Monday, September 25, 2017

Grinding Genealogical Research to a Halt

When observing the progress of genealogical research begins to take on the same aspect as watching the making of sausage, it may be time to move on to a more appetizing topic—at least one with the promise of a more interesting story line. Before that point, however, I will add one more post to outline some markers so I can find my way through this research maze again, once I can travel to a repository with useful material.

An idea occurred to me, while puzzling over my William Tilson, the young man who took a wife in colonial Massachusetts and thought it was a good idea to immediately forsake family and friends and move to the wilderness of southwest Virginia. That idea was that it might be useful to go about building an inventory of what could be found online, concerning colonial land grants subsequent to the French and Indian War but preceding the American war of independence.

A technique I've always found useful, at least for online searches on the usual genealogical websites, is to skip the front-door entryway where the dialog box asks for input of the name you're seeking. Instead, look for the map representing the countries of the holdings in that organization's repositories, and click through to the location in question.

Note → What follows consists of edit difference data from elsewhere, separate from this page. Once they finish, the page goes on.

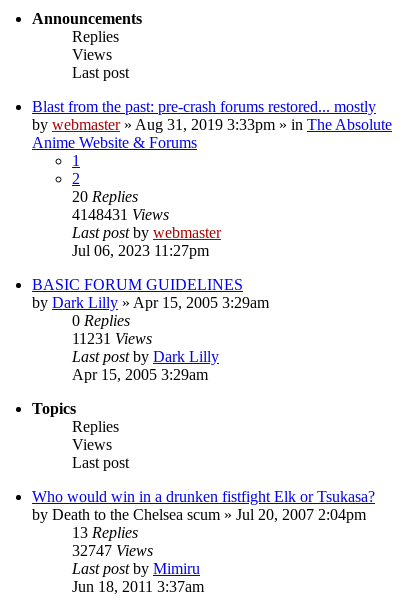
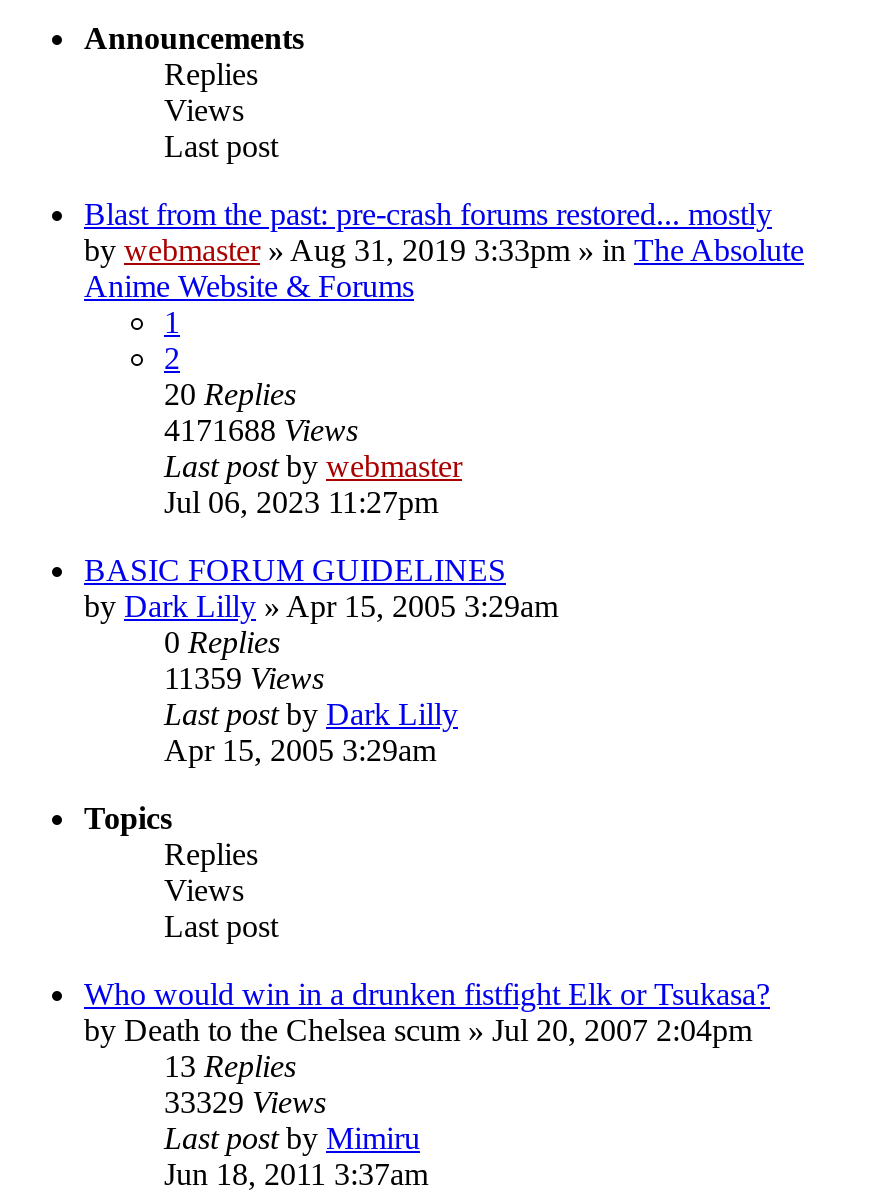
- 4148431 Views
+ 4171688 Views

- 11231 Views
+ 11359 Views

- 32747 Views
+ 33329 Views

In this case, since I'm researching land grants in colonial Virginia, I checked first to see whether these records would show under the entry for what is now the state of Virginia, or whether they'd be under the former governmental entity (which in that case would be Great Britain). For both and, the two organizations where I looked, records were available for Virginia, the state, predating the American Revolution.

Looking at the online holdings at for Virginia, I did see land and probate records predating 1776. The collections on their list, however, were small, and nothing showed up for my Tilson question.

Same for the Virginia records at FamilySearch, though the number of collections with any records predating 1776 was less than that at Ancestry.

Not to be deterred with this disappointing start to my survey, I moved on to the Wiki tab at FamilySearch, where I asked for any records involving land grants linked to the French and Indian War and the colony of Virginia. The wikis at FamilySearch can be a useful resource for those just learning how to research a specific genealogical topic—as I am here, wandering around the colonial wilderness in southwest Virginia, far from those research topics of warm-fuzzy familiarity—but some entries may be more thorough than others.

I checked the wiki on Virginia Land and Property, which provided some background information and several links to resources at Ancestry, plus a list of Family History Library microfilms. Since I'll be in Salt Lake City for the Institute of Genealogy next January, this will become part of my to-do list for research at the library then.

In a very substantial listing at the wiki for Virginia Military Records, I found a brief section on the specific time period involving my William Tilson. It mostly contains a bibliography, but even the few references listed there may come in handy, so I'll note them, as well.

Since I also need to get up to speed on what repositories there are for Virginia records, I also checked out the wikis on the Library of Virginia and the various other archives in Virginia. May as well know more about who the main players are in this research game.

Though I thought this should be my last post on the Tilsons in Virginia—at least, until I find something more substantial to report—it turns out I have one more observation to make. With that—which I'll save for tomorrow—we'll proceed to another aspect about my Virginia ancestors who moved on to brighter futures in 1800s Tennessee.


Above: Example of the search page after having highlighted the region on the map identified for further research. Inset labeled "Virginia" pops up, once the country (or region) has been clicked and the specific location selected. Then, clicking on "Start researching in Virginia" leads to first a list of the top few collections for that jurisdiction, then can expand to show all the holdings for that location.  


  1. Since the records you are searching for happened (if at all) before Virginia existed, and it was all Great Britain ... have you thought of looking on the TNA website ? Their records (for anything, pretty much) go back 100s of years - before America was discovered even.

    1. You bring up a valid point: records are often held by the governmental entity responsible for the gathering of those records in the first place. And for colonial Virginia, that would be Great Britain, alright!

      Thanks for the website link, which I'll definitely consult. Fortunately, though, it appears there are resources here in the States to access those colonial records, as well, so the research strategy will likely become a two-pronged approach.